The list template contains the template header (with type=”list”) and is followed by constant and property statements, given in curly braces to signify the template statement they belong to. As the name says, constant statements describe constant text and property describes property access. There are many options to property, described further below. Most of these options are used to extract only partial property contents or to modify the text obtained (for instance to change its case to upper or lower case).

To grasp the idea, an actual sample is:

template(name="tpl1" type="list") {
     constant(value="Syslog MSG is: '")
     constant(value="', ")
     property(name="timereported" dateFormat="rfc3339" caseConversion="lower")

This sample is probably primarily targeted at the usual file-based output.

Constant statement

This provides a way to specify constant text. The text is used literally. It is primarily intended for text-based output, so that some constant text can be included. For example, if a complex template is built for file output, one usually needs to finish it by a newline, which can be introduced by a constant statement. Here is an actual sample of that use case from the rsylsog testbench:

template(name="outfmt" type="list") {

The following escape sequences are recognized inside the constant text:

  • \\ - single backslash

  • \n - LF

  • \ooo - (three octal digits) - represents a character with this octal numerical value (e.g. \101 equals “A”). Note that three octal digits must be given (in contrast to some languages, where between one and three are valid). While we support octal notation, we recommend to use hex notation as this is better known.

  • \xhh - (where h is a hex digit) - represents a character with this hexadecimal numerical value (e.g. \x41 equals “A”). Note that two hexadecimal digits must be given (in contrast to some languages where either one or two are valid).

  • … some others … list needs to be extended

Note: if an unsupported character follows a backslash, this is treated as an error. Behaviour is unpredictable in this case.

To aid usage of the same template both for text-based outputs and structured ones, constant text without an “outname” parameter will be ignored when creating the name/value tree for structured outputs. So if you want to supply some constant text e.g. to mongodb, you must include an outname, as can be seen here:

template(name="outfmt" type="list") {
    constant(value="\n" outname="IWantThisInMyDB")

To generate a constant json field, the format parameter can be used, as in this example

template(name="outfmt" type="list" option.jsonf="on") {
          property(outname="message" name="msg" format="jsonf")
          constant(outname="@version" value="1" format="jsonf")

The constant statement in this case will generate “@version”:”1”. Note that to do this, both the value and the format parameters must be given.

The “constant” statement supports the following parameters:

  • value - the constant value to use

  • outname - the output field name (for structured outputs)

  • format - can be either empty or jsonf

Property statement

This statement is used to include property values. It can access all properties. Also, options permit to specify picking only part of a property or modifying it. It supports the following parameters:

  • name - the name of the property to access

  • outname - the output field name (for structured outputs)
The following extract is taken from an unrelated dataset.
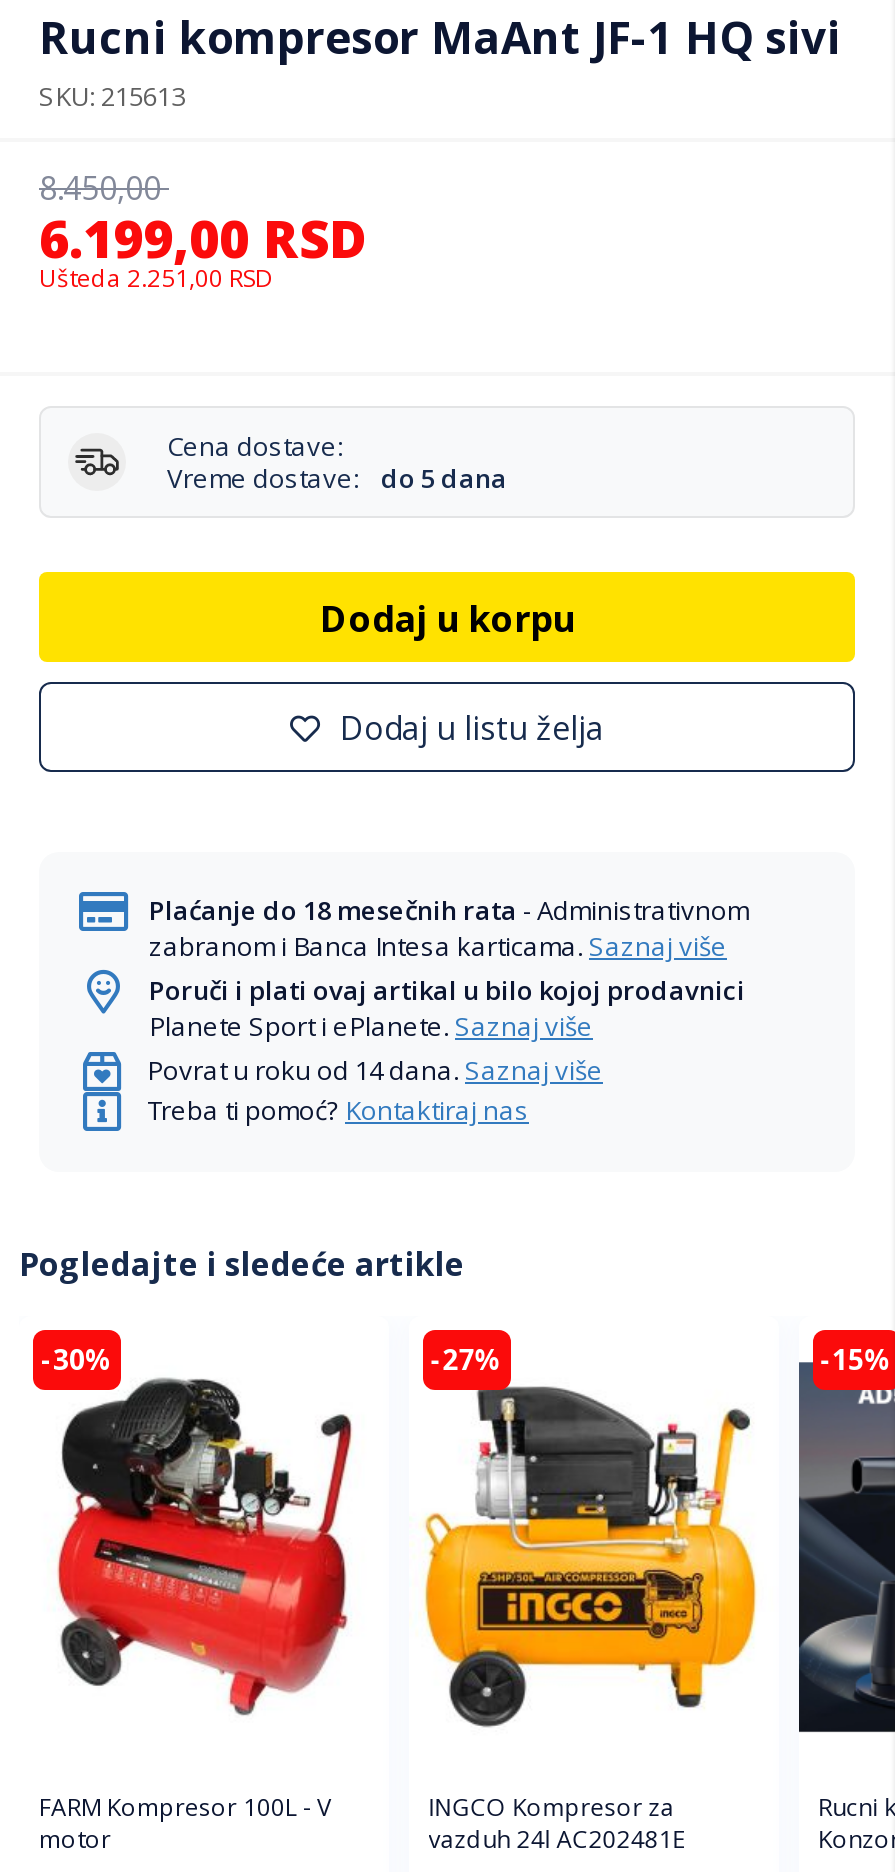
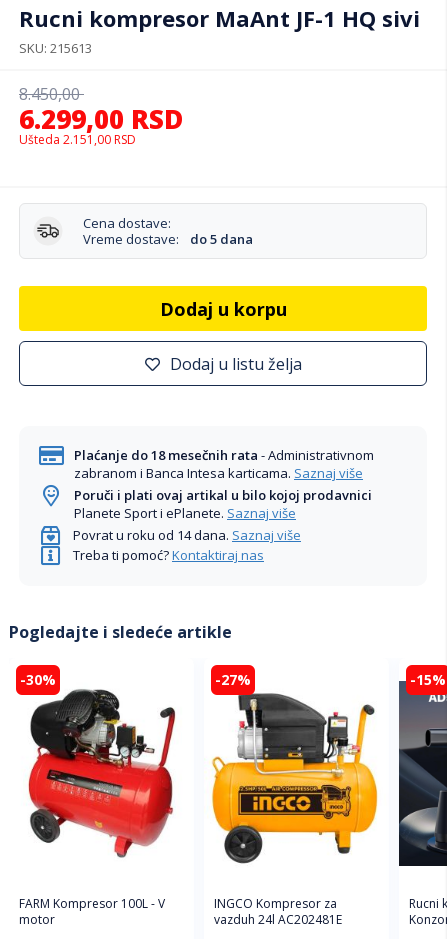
- 6.199,00 RSD
+ 6.299,00 RSD

- Ušteda 2.251,00 RSD
+ Ušteda 2.151,00 RSD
  • dateformat - the date format to use (only for date-related properties). Here you can find a list of all property options. TODO: right now, the property replacer documentation contains property format options for string templates, only. The formats for non-string templates differ. For example, date format options in string templates start with “date-” whereas those in property statements do not (e.g. “date-year” vs. just “year”). The technical reason behind this is that inside string templates, the option must include what it applies to whereas with the explicit format that is part of the parameter name.

    To create a customised format you can use multiple property options together. The following example would result in YYYY-MM-DD:

property(name="timereported" dateformat="year")
property(name="timereported" dateformat="month")
property(name="timereported" dateformat="day")
  • date.inUTC - date shall be shown in UTC (please note that this requires a bit more performance due to the necessary conversions) Available since 8.18.0.

  • caseconversion - permits to convert case of the text. Supported values are “lower” and “upper”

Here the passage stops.